Como, se os partidos da extrema-esquerda se fragmentaram e perderam a já reduzida relevância que mostraram ter nas últimas eleições, sendo até desprezados agora pelo maior promotor da geringonça —  que passa os dias a lembrar que foi bom, mas acabou-se e no domingo é preciso é votar no PS para Pedro Nuno ganhar e governar, mesmo que a esquerda toda junta valha bem menos do que a direita?

Como, se os dois partidos mais votados, nas atuais lideranças, dificilmente encontrarão pontos comuns que possam garantir um governo que consiga sequer passar o Orçamento do Estado? E se algum dos líderes cair de imediato na derrota, entender-se-á o seu sucessor mandatado para acordos urgentes? Estará disposto a que a sua primeira marca seja uma diluição, uma cedência ao seu mais direto adversário político?

Dificilmente Montenegro aceitará viabilizar um governo minoritário socialista num Parlamento maioritariamente sentado à direita, sobretudo depois de ter sido sucessivamente boicotado (com o PS a votar com o Chega medidas com impacto orçamental, como o fim das portagens nas SCUT, ou a chumbar propostas como o IRS da AD) e chantageado (o presidente da Assembleia só passou com a contrapartida de ser um socialista a sentar-se na cadeira metade do tempo) por Pedro Nuno Santos.

Por outro lado, o próprio Pedro Nuno Santos tem sido tão claro na soberba com que aguarda essa sua viabilização por parte da AD quanto o é no asco que tem à direita, agitando diariamente a "ameaça radical e perigosa" que é a possibilidade de um governo AD+IL, vociferando que "não se pode levar a sério Montenegro" e repetindo que "a AD não é confiável" porque quer privatizar tudo e mais um par de botas. Claro que o líder do PS também não é favorável ao voto mais à esquerda. Bom, bom, é que votem nele para evitar o horror de um executivo à direita e a chatice de ele ter de andar com Mariana, Tavares e Raimundo ao colo e ver-se na mesma de mãos atadas...

Com as sondagens a não sair da cepa torta e quase um quinto dos eleitores sem saberem ainda o que fazem ao boletim de voto, a única fórmula onde hoje se vislumbra uma possibilidade de entendimento com futuro é numa solução em que AD e IL tenham resultados que lhes permitam, juntas, chegar à maioria da representação parlamentar e executar uma estratégia baseada em programas eleitorais que estão hoje muitíssimo mais próximos do que há um ano.

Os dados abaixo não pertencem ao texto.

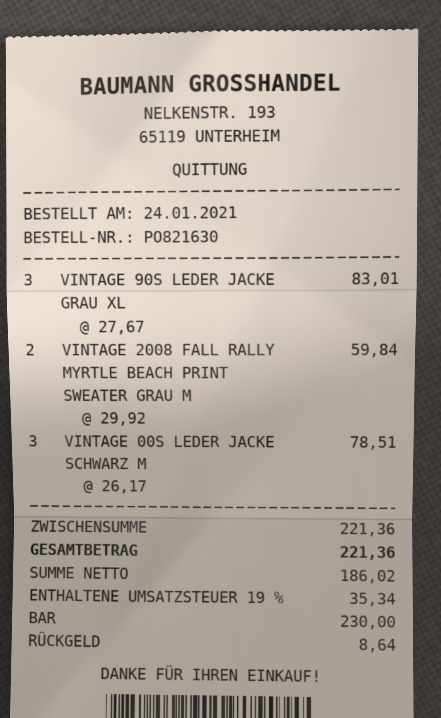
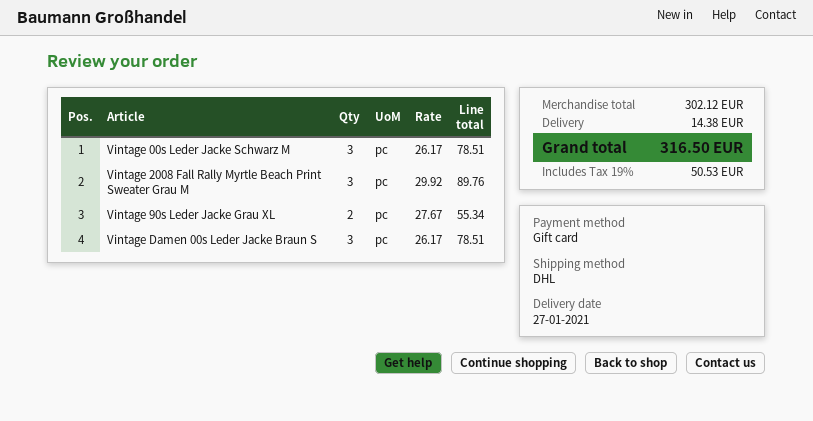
payment method: cash -> gift card
VINTAGE 90S LEDER JACKE GRAU XL: 3 x 27.67 = 83.01 -> 2 x 27.67 = 55.34
VINTAGE 2008 FALL RALLY MYRTLE BEACH PRINT SWEATER GRAU M: 2 x 29.92 = 59.84 -> 3 x 29.92 = 89.76
Vintage Damen 00s Leder Jacke Braun S: none -> 3 x 26.17 = 78.51
subtotal: 221.36 -> 302.12
shipping: none -> 14.38
tax: 19% = 35.34 -> 19% = 50.53
total: 221.36 -> 316.50

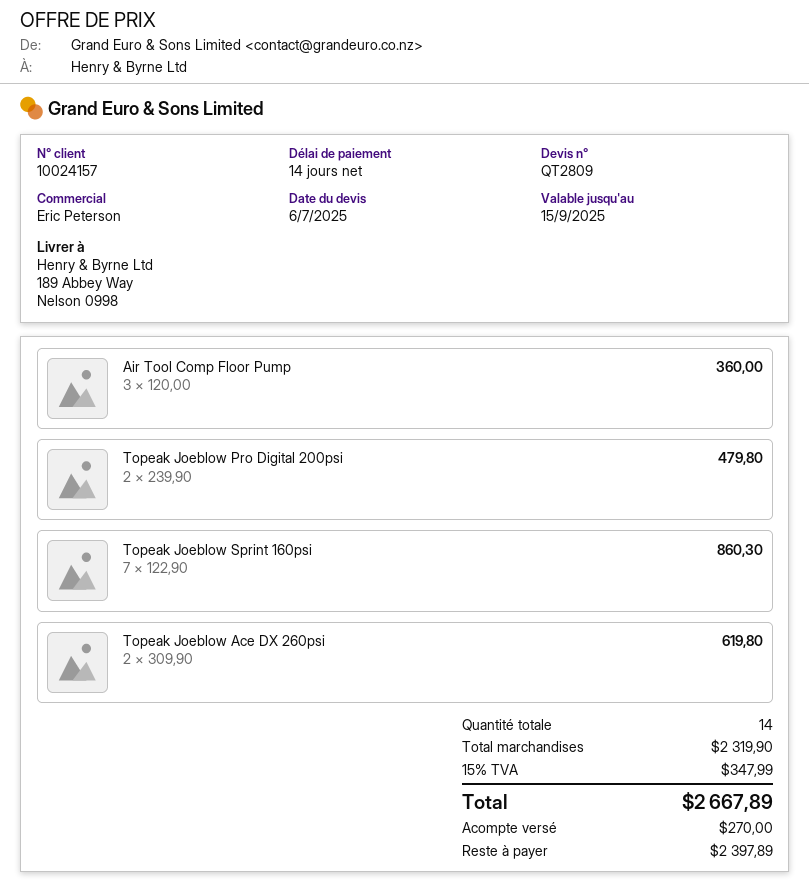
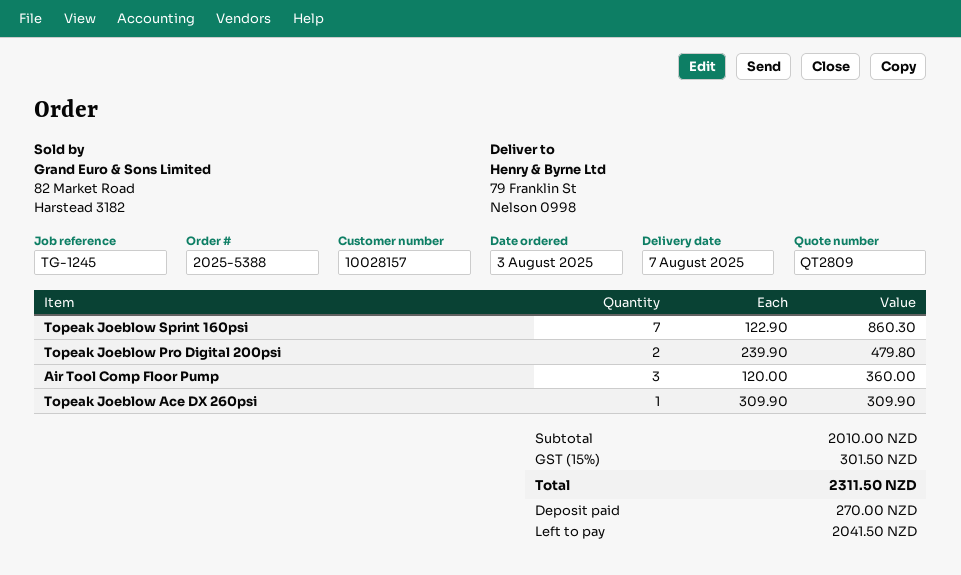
customer number: 10024157 -> 10028157
ship to: 189 Abbey Way, Nelson 0998 -> 79 Franklin St, Nelson 0998
Topeak Joeblow Ace DX 260psi: 2 x 309.90 = 619.80 -> 1 x 309.90 = 309.90
subtotal: 2319.90 -> 2010.00
tax: 15% = 347.99 -> 15% = 301.50
total: 2667.89 -> 2311.50
balance: 2397.89 -> 2041.50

Qualquer que seja o resultado de domingo, o que verdadeiramente vai contar é o que vai acontecer a partir de segunda-feira, num cenário aparentemente claro de maioria de votos à direita mas sem soluções de estabilidade óbvias, para já. E com mais duas eleições a acontecer nos próximos meses: as autárquicas de outubro e as presidenciais de janeiro. A quatro dias das legislativas, a única certeza é a indefinição do cenário pós-eleições. E que o PCP será vencedor, como sempre.